If you have appointed a health care agent and you want to add personal instructions to your Health Care Directives, it is a good idea to write a statement such as “Any questions about how to interpret or when to apply my Health Care Directives are to be decided by my agent.”
- Obliterating, burning, tearing, or otherwise destroying or effacing the Health Care Directives.
- Signing and dating a written revocation, or directing another to do so on your behalf, or
- Orally expressing your intent to revoke the Health Care Directives in the presence of a witness who is at least 18 years of age and who must sign and date a written confirmation of your oral revocation. An oral revocation becomes effective once your doctor receives written confirmation of it, at which time he or she must make it part of your medical record.

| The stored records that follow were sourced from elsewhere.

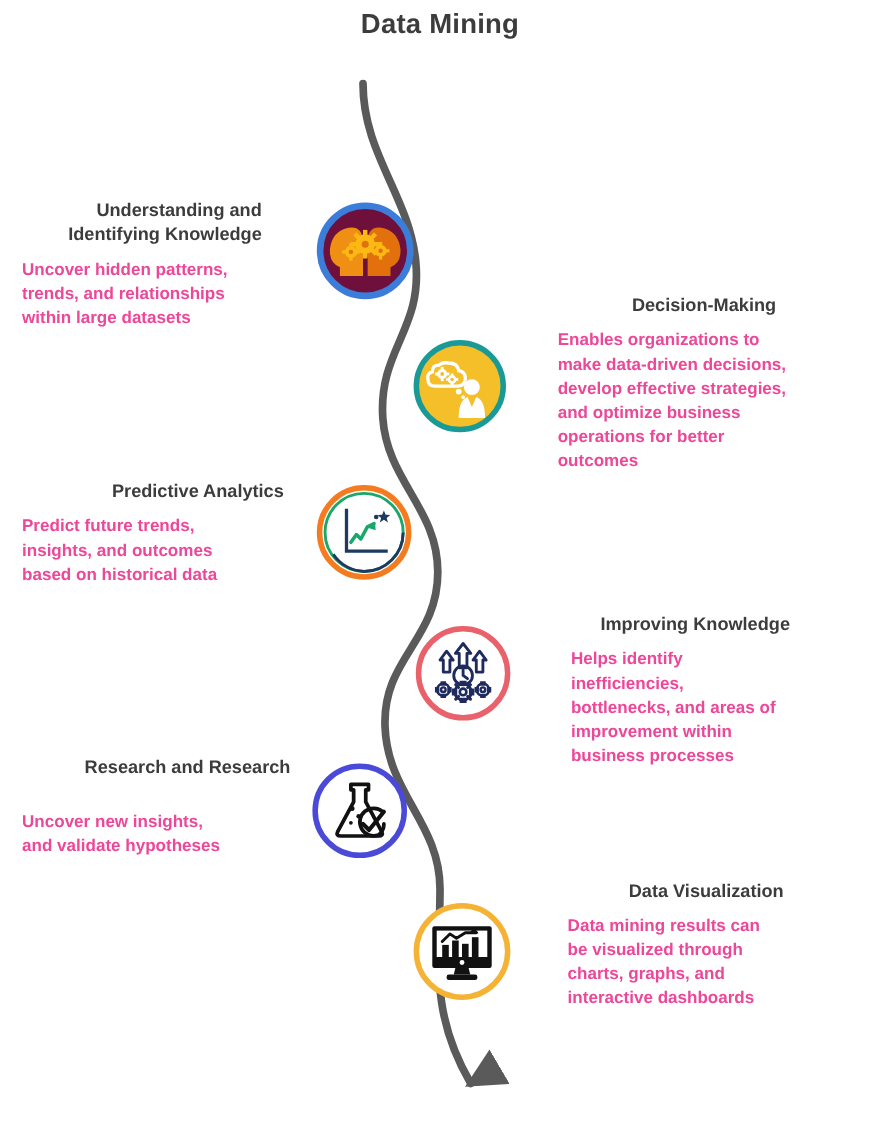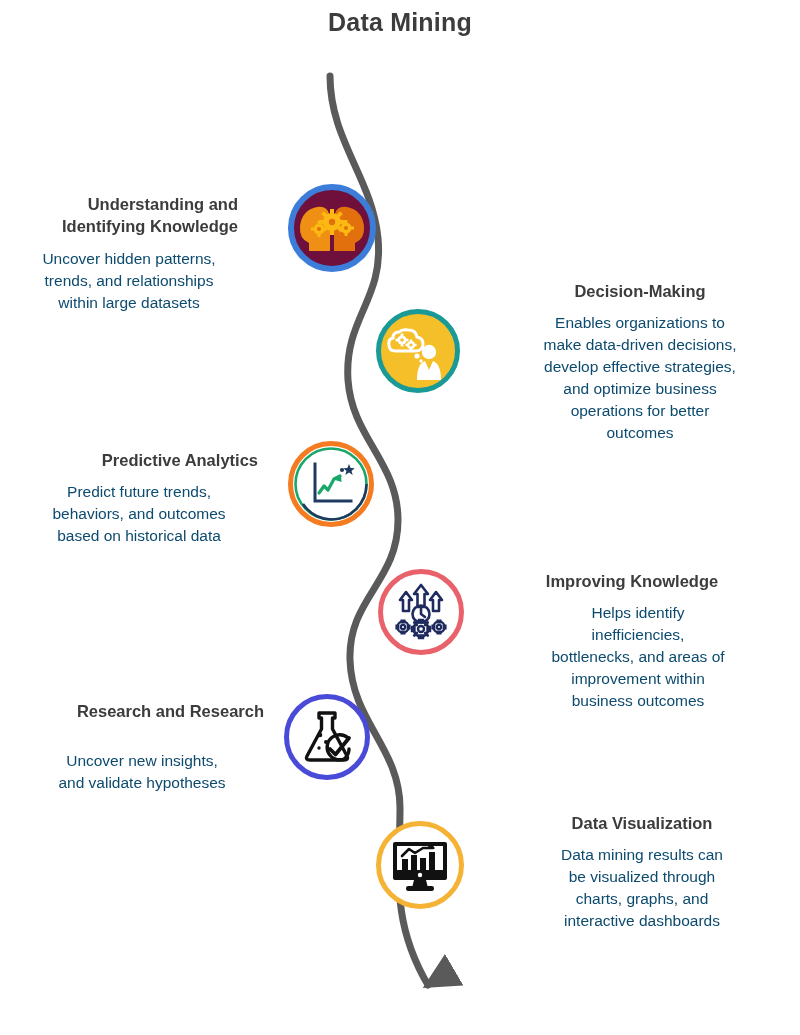"Understanding and Identifying Knowledge" .text-block .heading { margin: 17px 0 10px 0 -> 4px 0 10px 0 }
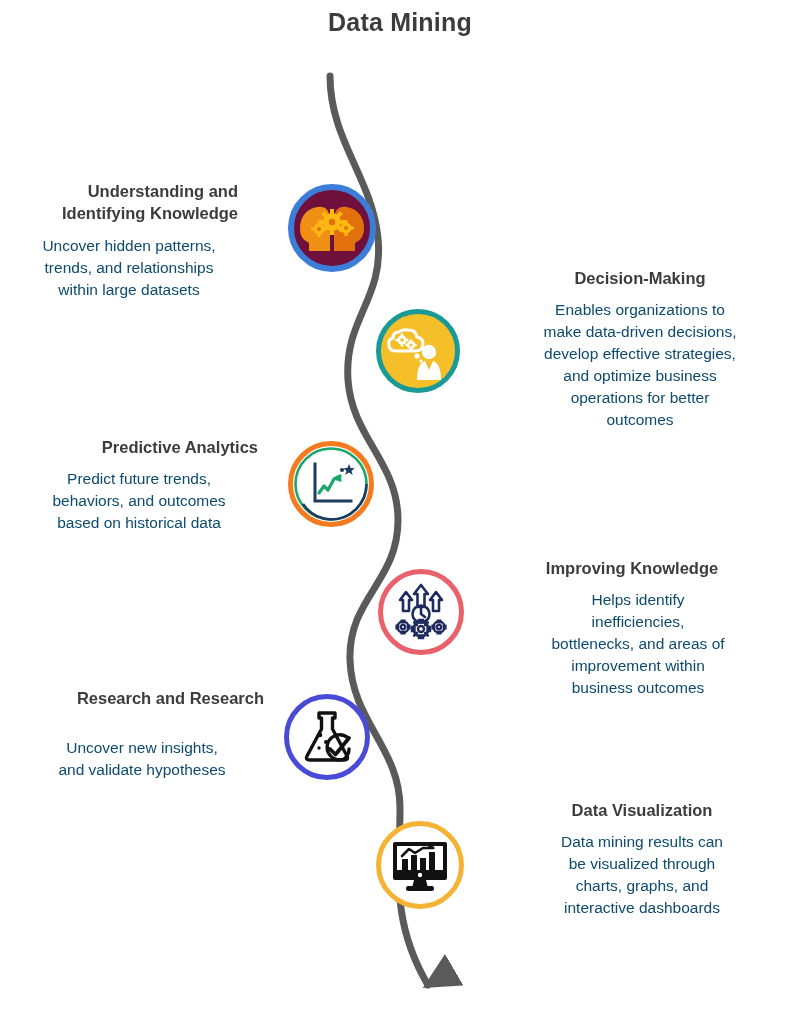"Uncover hidden patterns," .text-block .body { color: #0c4a6e -> #ec4899; font-weight: normal -> bold; text-align: center -> none }
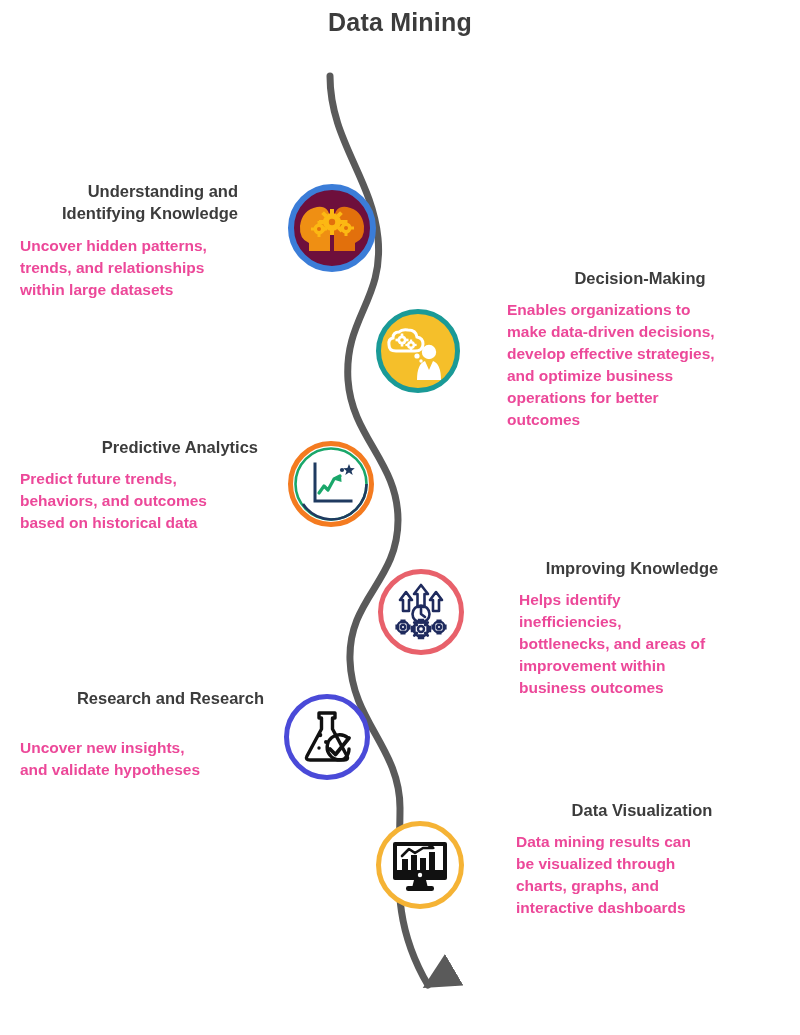"Predict future trends," div.body { text: behaviors -> insights }
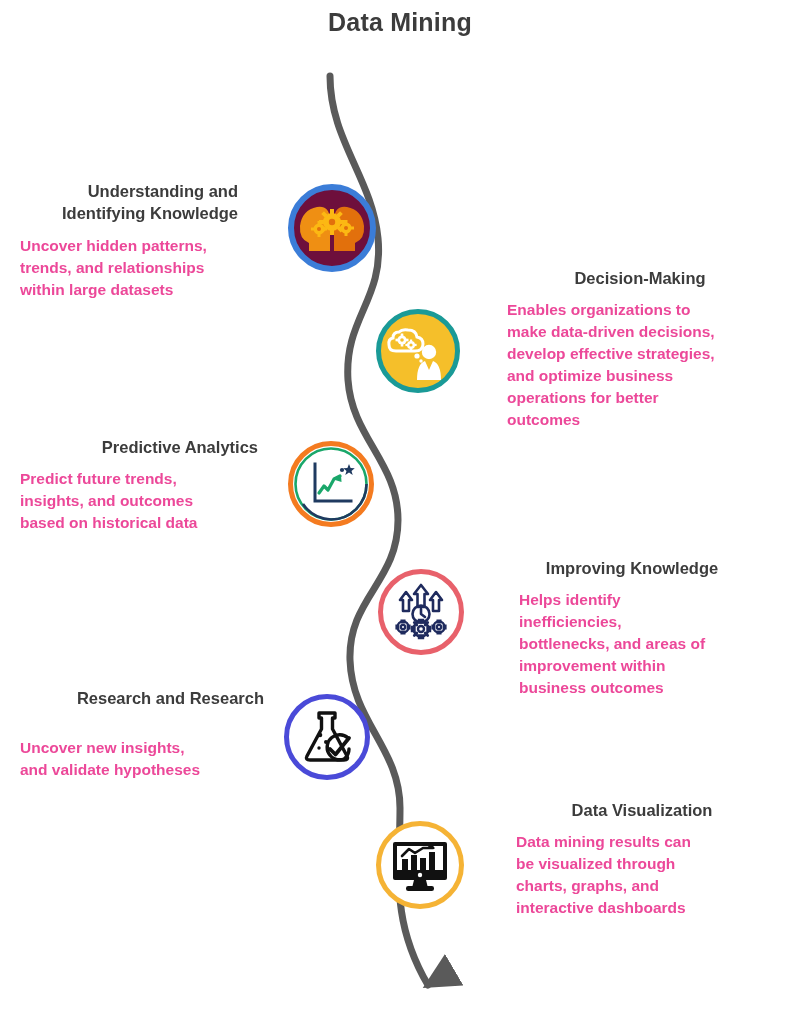"Helps identify" div.body { text: outcomes -> processes }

- Your Durable Power of Attorney for Health Care and Health Care Directives (DNR) are important legal documents. Keep the original signed documents in a secure but accessible place. Do not put the original documents in a safe deposit box or any other security box that would keep others from having access to them.
- Give photocopies of the signed originals to your agent and alternate agent, doctor(s), family, close friends, clergy and anyone else who might become involved in your health care. If you enter a nursing home or hospital, have photocopies of your documents placed in your medical records.
- Be sure to talk to your agent and alternate, doctor(s), clergy, and family and friends about your wishes concerning medical treatment. Discuss your wishes with them often, particularly if your medical condition changes.
- If you want to make changes to your documents after they have been signed and witnessed, you must complete new documents.
- Remember, you can always revoke one or both documents.
- Be aware that your documents will not be effective in the event of a medical emergency. Ambulance personnel are required to provide cardiopulmonary resuscitation (CPR) unless they are given a separate order that states otherwise. These orders, commonly called “pre-hospital do-not-resuscitate orders,” are designed for people whose poor health gives them little chance of benefiting from CPR. These orders must be signed by your physician and instruct ambulance personnel not to attempt CPR if your heart or breathing should stop. Currently not all states have laws authorizing non-hospital do-not-resuscitate orders.